The goal of minimizing the energy consumption of the system while meeting buffer size constraints is expressed by the following set of equations.

minimize 
$$C_{window} = \sum_{i=1}^{N} \sum_{u=1}^{U(i)} \sum_{k=1}^{D} C_k \alpha_{i,u}$$
 (6.11)

 $C_{window}$  is the total cost over the time window, and is the sum of the cost incurred at each clock cycle.

$$C_k = \sum_{a=1}^{L} Cx_{a,k} + \sum_{b=1}^{M} Cy_{b,k} + \sum_{c=1}^{N} Cz_{c,k}$$
(6.12)

The cost at  $k_{th}$  clock cycle is given by a summation of the costs incurred by all hardware elements. We would like to state at this point that this summation of costs is simply in the mathematical modeling, and the controller will not be performing such summing operations, and will not be looking at the cost function. These equations will be solved offline and the solution shall be encoded into the controllers. If each hardware processing block has the four modes presented in Section 3, the cost functions of the elements follow the following pattern.

$$Cx_{i,k} = \begin{cases} P_{up}\Delta t + B_{prop} & if \ x_{i,k} = 1, \\ P_{up}\Delta t + B_{prop} & if \ x_{i,k} = 2, \\ P_{dn}\Delta t + B_{prop} & if \ x_{i,k} = 3, \\ P_{dn}\Delta t + B_{prop} & if \ x_{i,k} = 4, \end{cases}$$
(6.13)

The cost of an element in the powered up states (state "1" and state "2") is the costs associated with being powered up  $P_{up}$ . In state "3" and state "4" the cost is simply that of powering down, and in each state there is an added penalty based on the buffer space that got occupied while the element was being requested  $B_{prop}$ .

The equations could be solved for the state space as a whole but this would lead to too many equations due to the large state space we are dealing with. We have made an assumption that the steady state transitions probabilities of an individual element would be the same for all elements of its type. Another assumption we made is that it is safe to consider the steady state transition probabilities of each element independent of the probabilities of the other, since the timing delays of the elements are different and obey the following relationship Tmull >> Talu = Tshift and the occurrence of instructions that utilise these elements in an algorithm is different too. The occurrence rates of intructions which could use these resources in the RGB to CMY colour conversion algorithm that we considered had a the highest rate for intructions which could use ALUs followed by multipliers and shifters. In other words the number of adders powered up has no correlation with the number of multipliers powered up as they wouldn't make much difference in satisfaction of overall timing constraints.

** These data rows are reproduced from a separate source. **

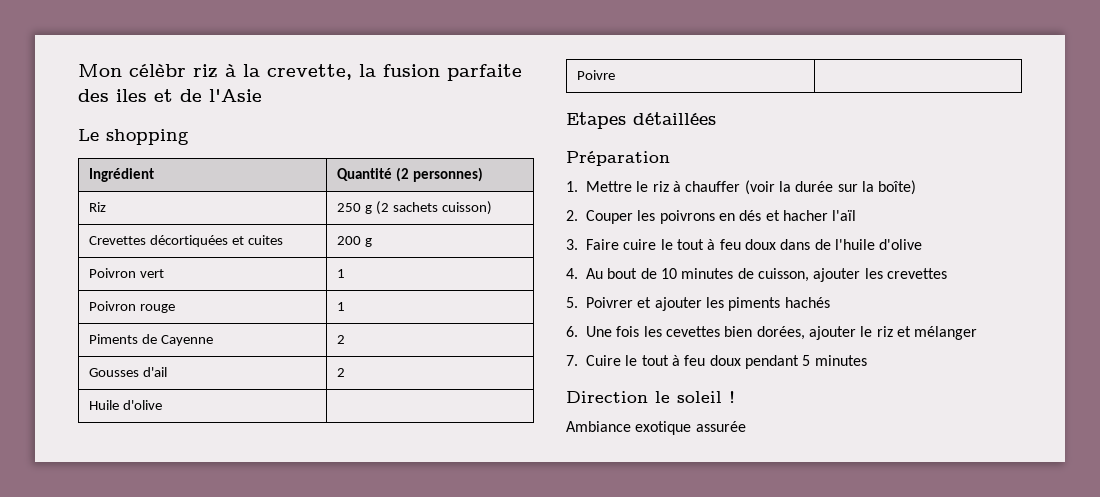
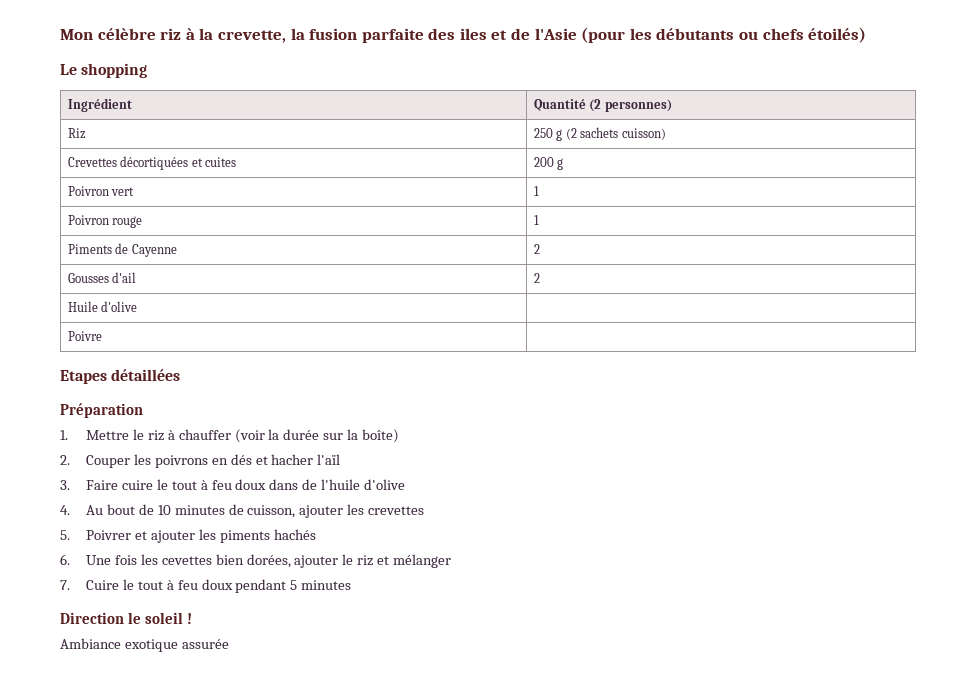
[129,64,186,77] célèbr -> [97,28,156,40] célèbre
(262, 95) none -> [581,27,867,43] (pour les débutants ou chefs étoilés)

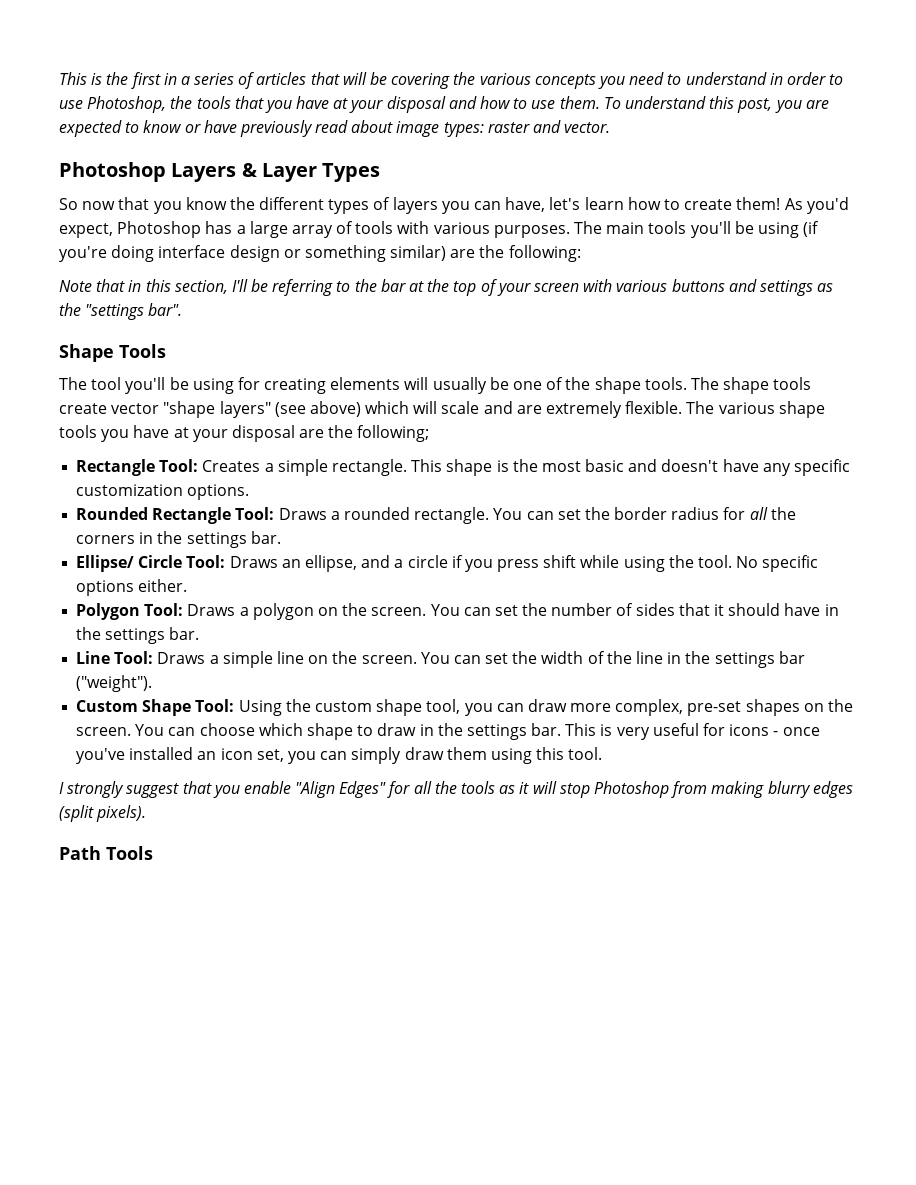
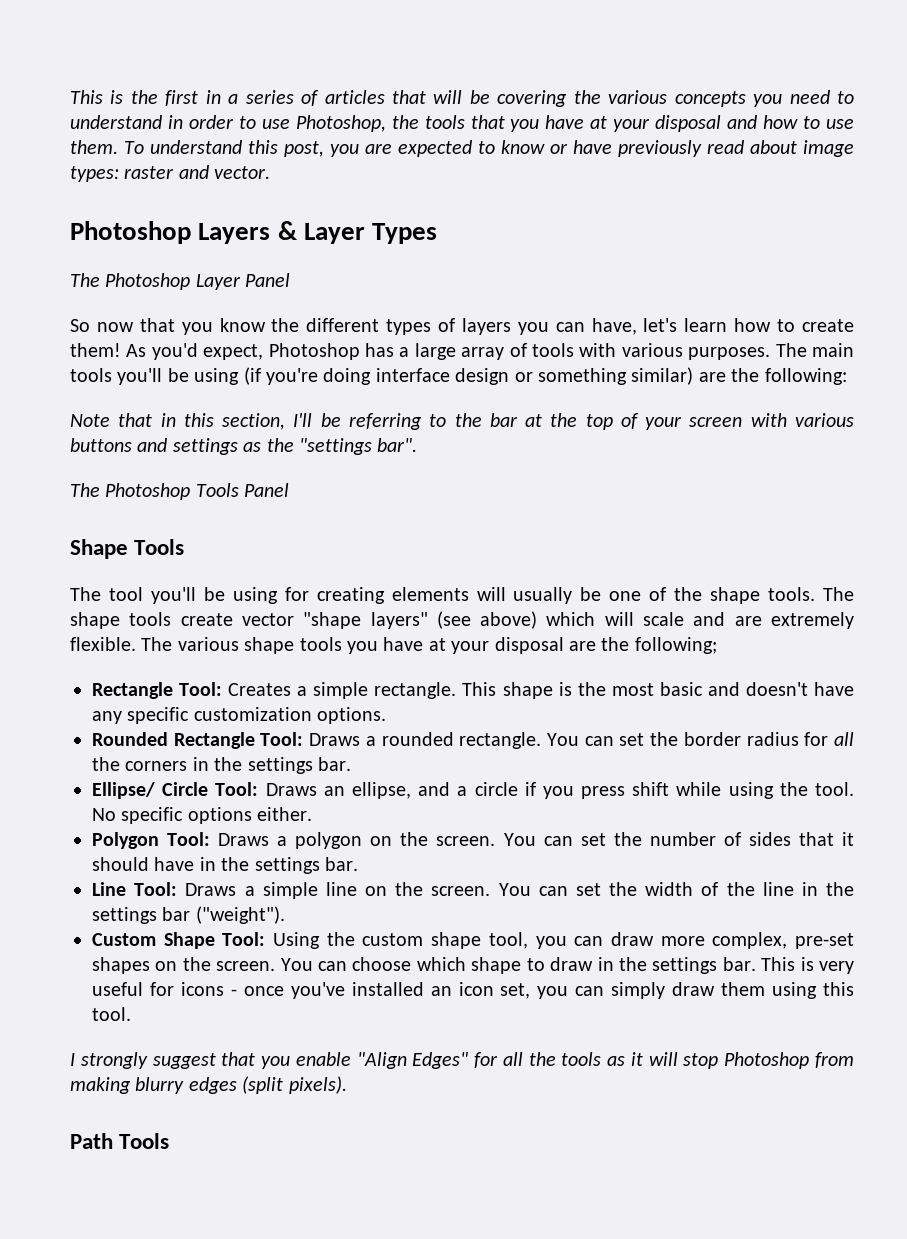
(381, 172) none -> [70,273,291,290] // The Photoshop Layer Panel
(183, 309) none -> [70,483,290,500] // The Photoshop Tools Panel

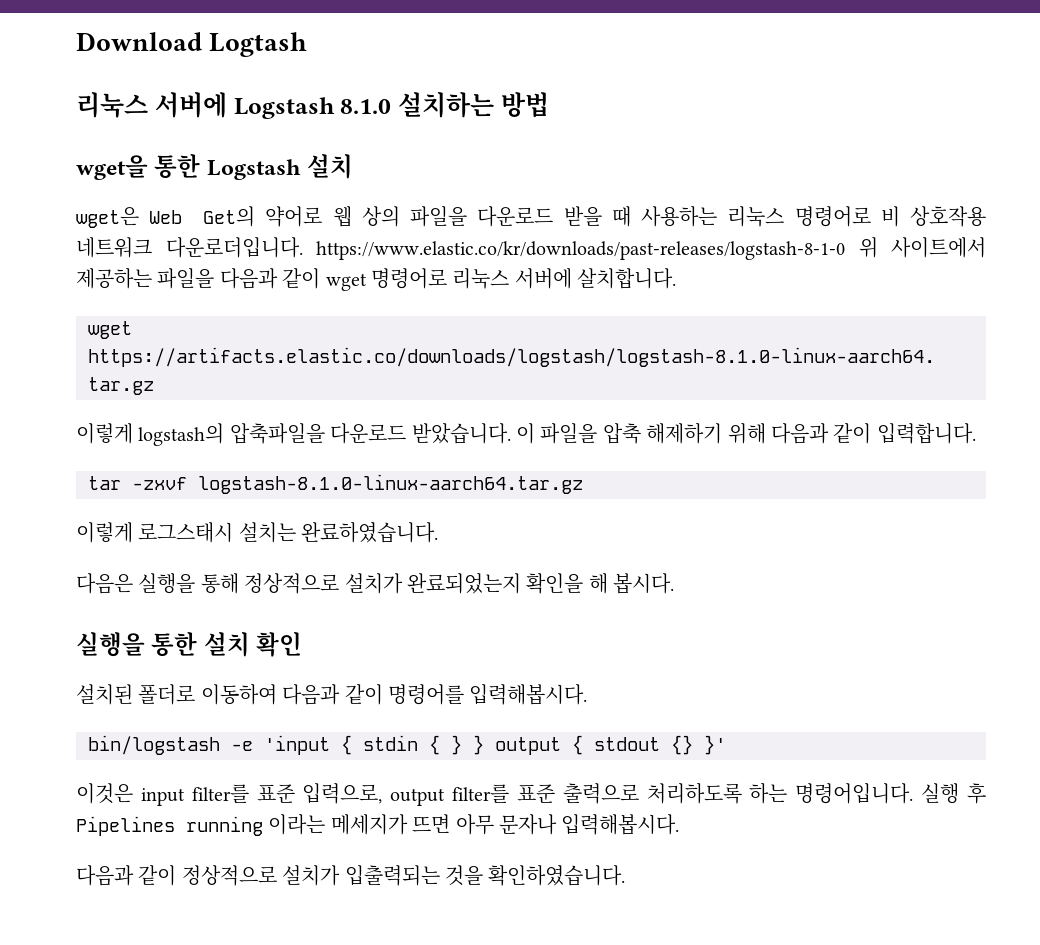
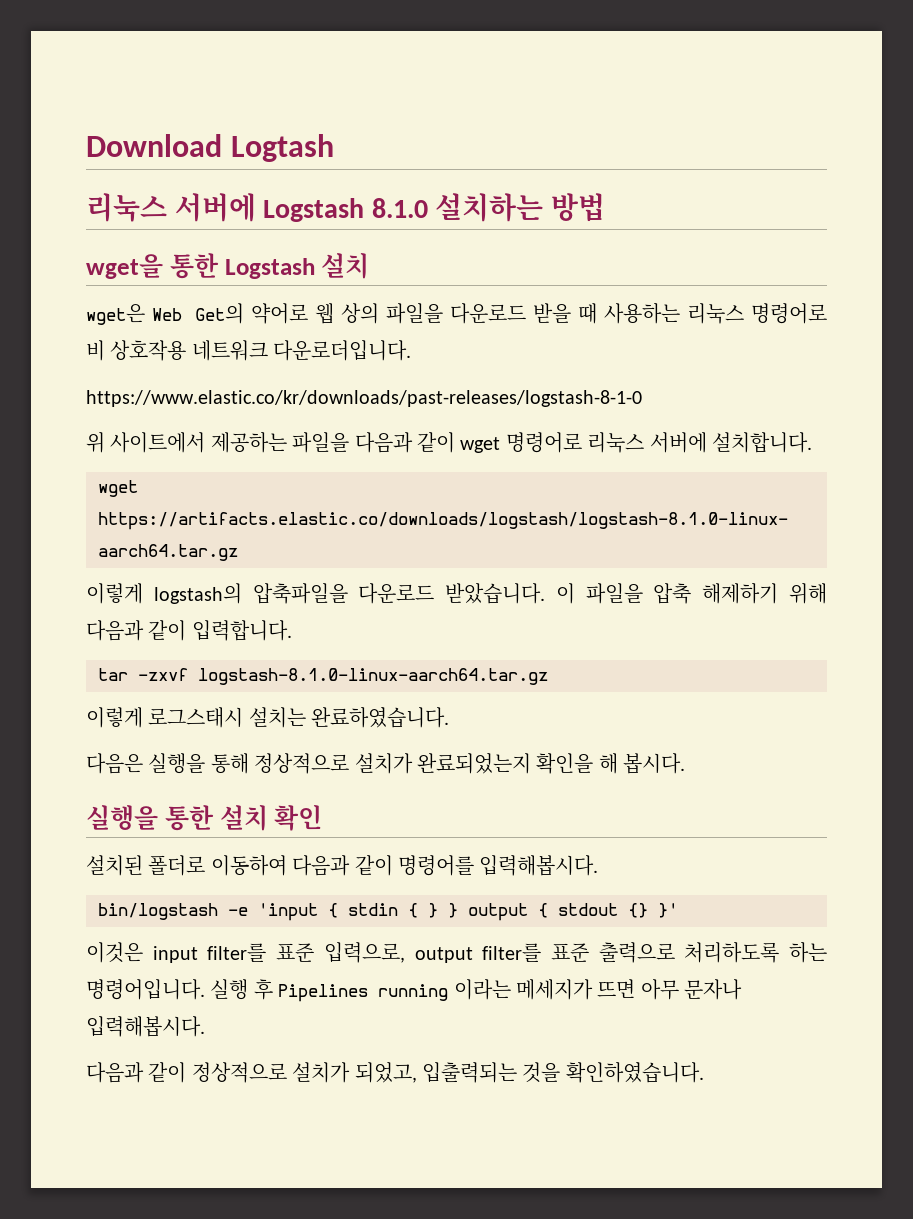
(303, 247) none -> (412, 350) //
(845, 250) none -> (642, 398) //
[577,268,677,289] 살치합니다. -> [711,432,812,453] 설치합니다.
(341, 875) none -> [354,1062,417,1083] 되었고,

D. Controller circuit. The output of the set of equations is the steady state probabilities for the state and control action pairs given by  $\alpha_{i,a}$  as shown

in [24]. These steady state probabilities  $\alpha_{i,a}$ s with the sampling rate are used in the controller. They provide the basic structure for the control policy and these are then scaled by the sampling rate as in equation (3).

#### 6.5 Experiments



Figure 6.4: **Taskgraphs** 

The task graphs we used have been shown in Figure 6.4. The task graphs used belong to the R,G,B to Y,Cb,Cr colour space conversion algorithm, which is composed of three task graphs executed in parallel [109]. Several instances of thistask graphs may also be run on parallel on separte pixels of the image. Though the graphs have similar structure their execution times will depend on the incoming data due to the several data dependent branching operations. The powering up and powering down of Hardware resources consequently has differing rates even if the processing load or samples per sec. remains the same.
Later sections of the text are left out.